Il vicepresidente vicario dell’Associazione Italiana Arbitri, Francesco Massini, ha chiarito la posizione dell’Aia riguardo al professionismo arbitrale. L’associazione non è contraria a tale evoluzione, ma pone una condizione fondamentale: che essa avvenga “con l’Aia”. In una nota ufficiale, Massini ha sottolineato come la collaborazione con la Figc e le Leghe per una riforma simile non solo sia fattibile, ma sia stata in passato indicata come un percorso auspicabile. L’obiettivo è costruire una riforma condivisa e sostenibile, anche dal punto di vista economico.
Una riforma che guarda al futuro del calcio
Massini ha evidenziato come il calcio italiano necessiti di arbitri costantemente più preparati e pronti ad affrontare le sfide di un mondo che richiede una crescente professionalità. Tuttavia, ha precisato, questo traguardo non può essere raggiunto unicamente attraverso modifiche allo status giuridico degli arbitri di Serie A. È altrettanto cruciale investire nella formazione arbitrale nelle serie minori, con particolare attenzione alla Serie C e alla Serie D.
Il valore del progetto tecnico e dell'autonomia
Il vicepresidente vicario ha inoltre ricordato l'importanza del progetto tecnico avviato dal presidente Antonio Zappi e dal Comitato Nazionale. Questo progetto mira a rafforzare la funzione arbitrale attraverso autorevolezza, carisma e indipendenza decisionale, e meriterebbe di essere proseguito e valorizzato per il suo intrinseco significato e la sua qualità.
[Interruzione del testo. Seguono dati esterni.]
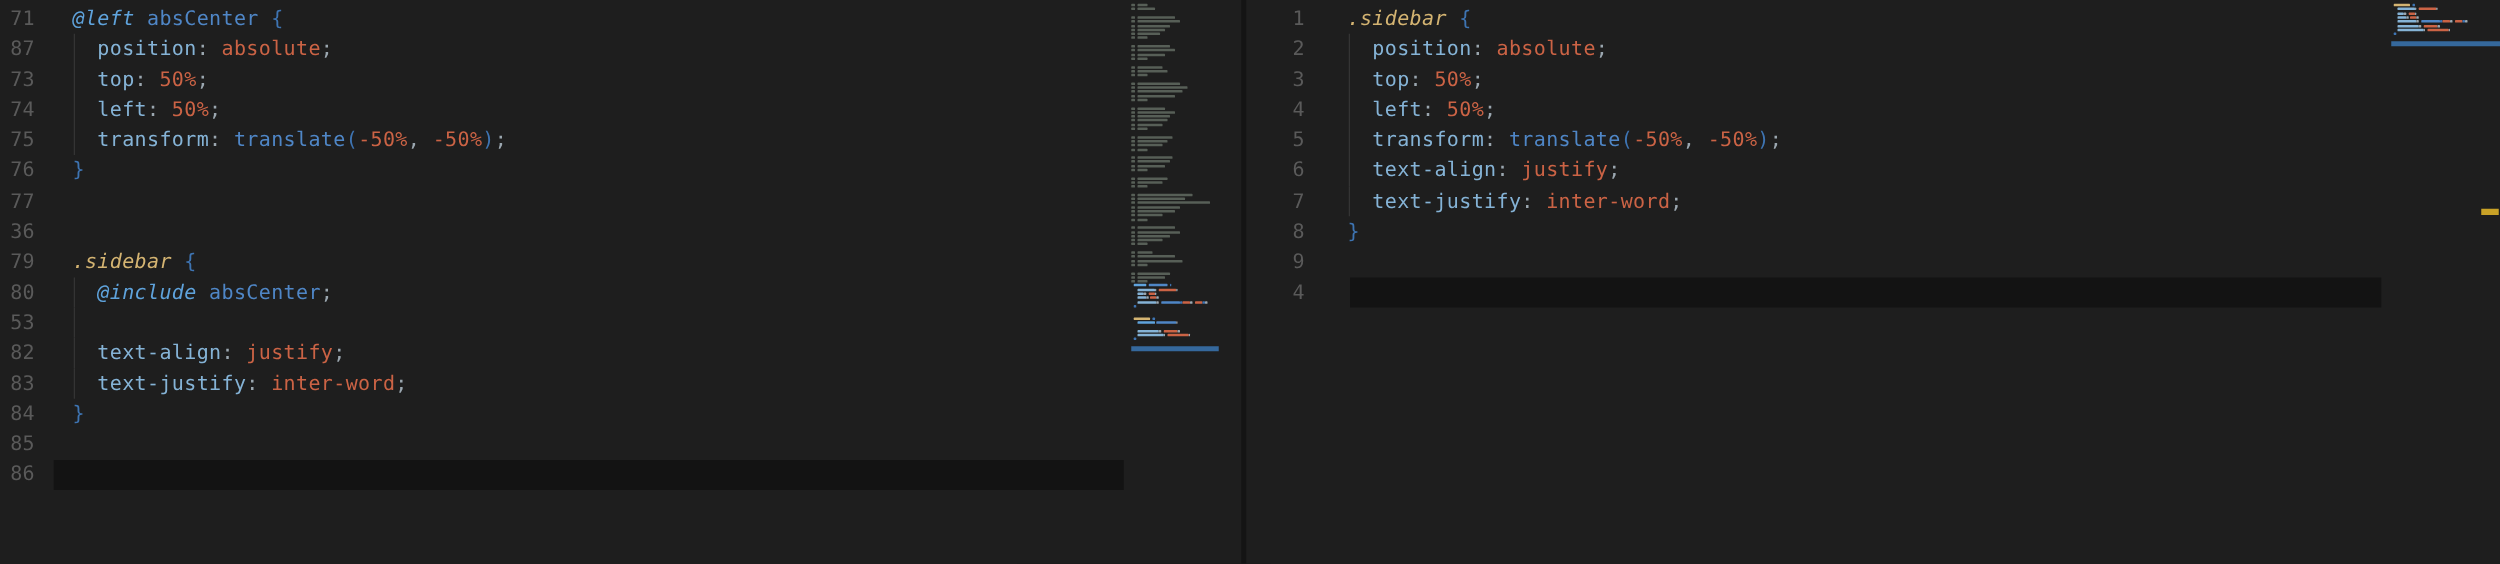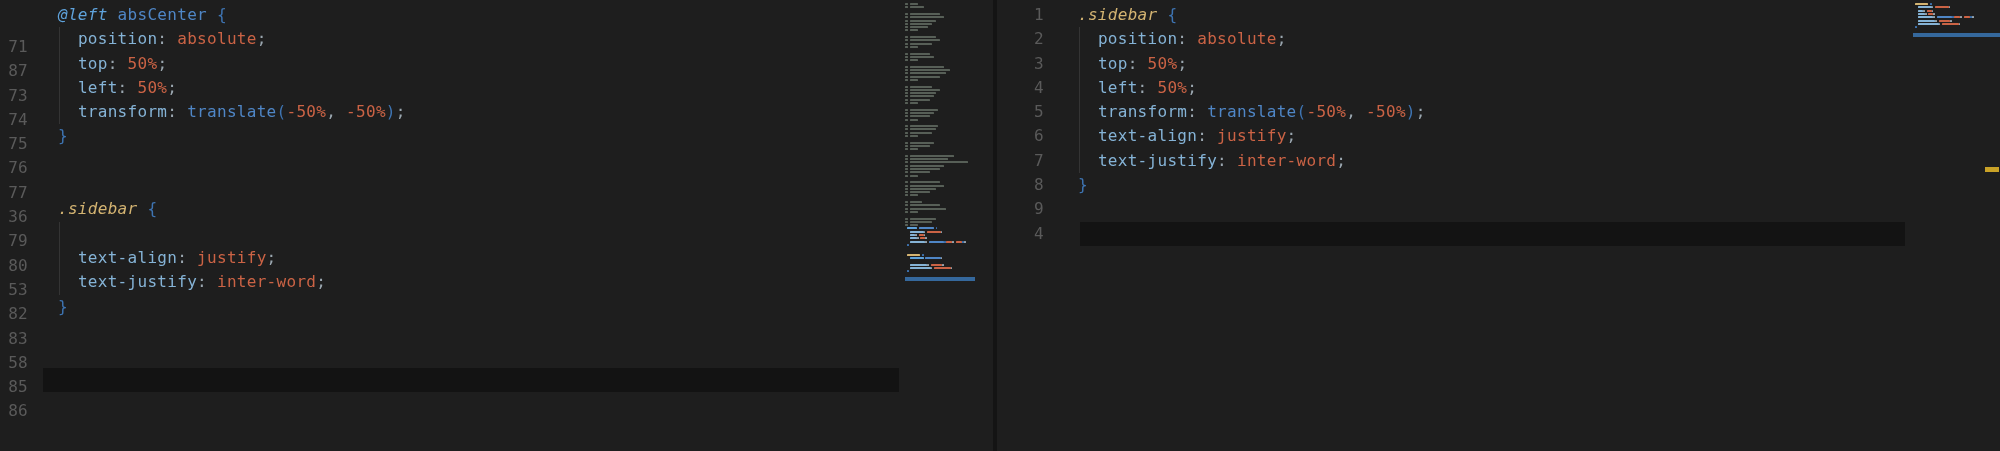"71" .pane-left .gutter { margin-top: 32px -> none }
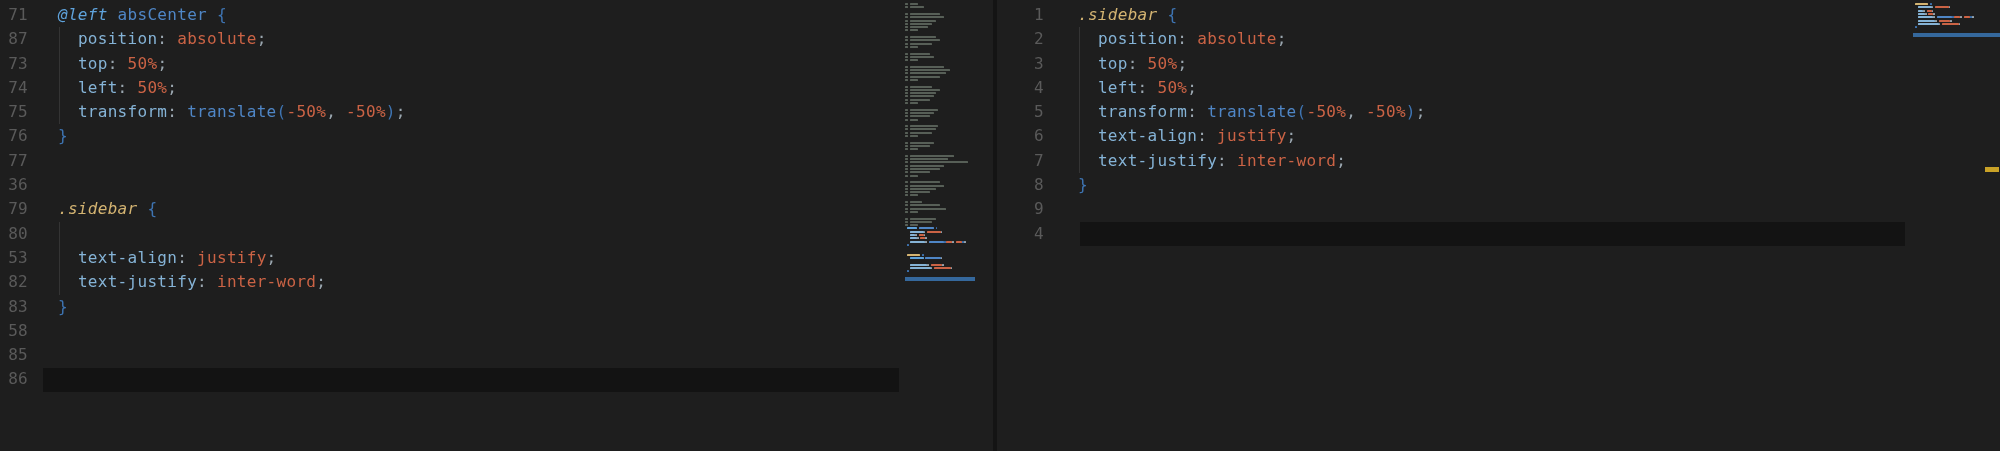"@include absCenter;" div.code-line { html: none -> <div><span></span><span> </span><span>@include</span><span> </span><span>absCenter</span><span>;</span></div> }
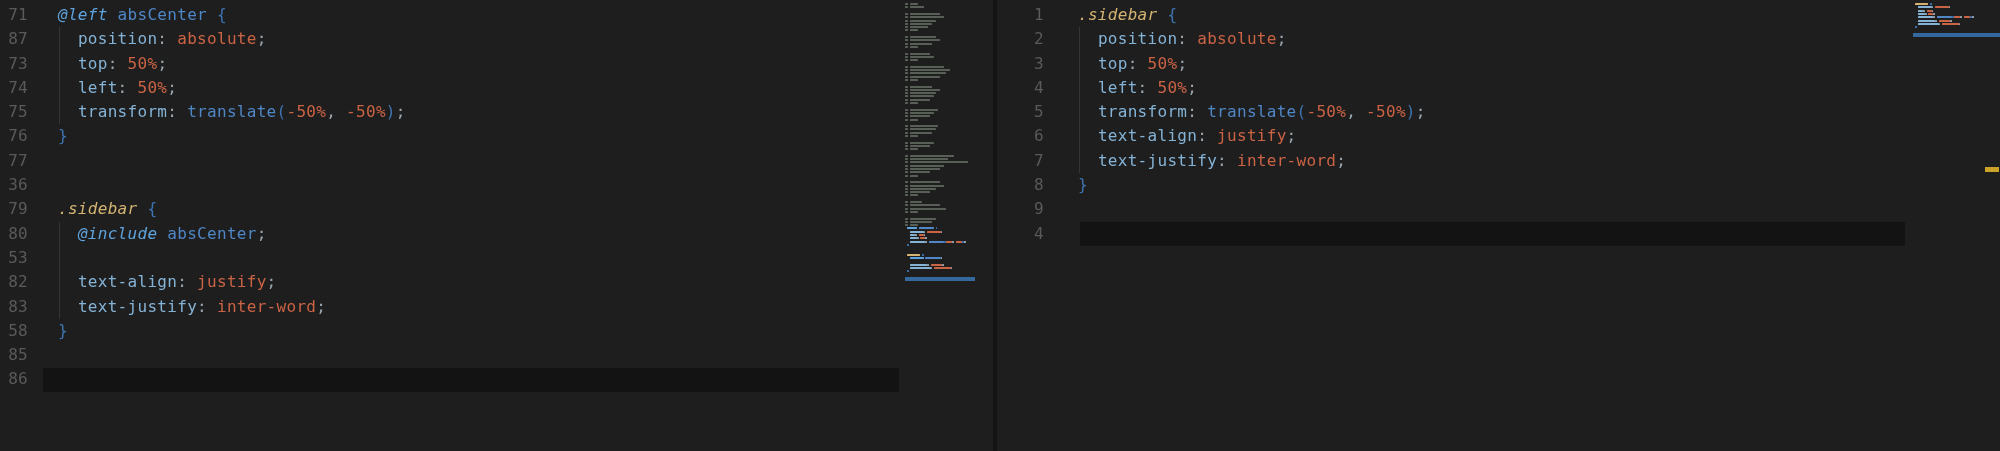"58" div.ln-num { text: 58 -> 84 }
Massini ha ribadito con forza che la presenza di arbitri di alta qualità in Serie A sarà possibile solo se il sistema calcistico continuerà a investire nella formazione dei giovani nelle categorie inferiori. L’obiettivo primario è preservare una funzione arbitrale dotata di autorevolezza, capace di prendere decisioni con indipendenza, senza subire la pressione degli strumenti tecnologici.
La dichiarazione di Massini si inserisce in un dibattito acceso sul professionismo arbitrale, un tema che richiede un delicato equilibrio tra autonomia tecnica e sostenibilità economica, valorizzando al contempo il ruolo centrale dell’Aia nel processo di riforma.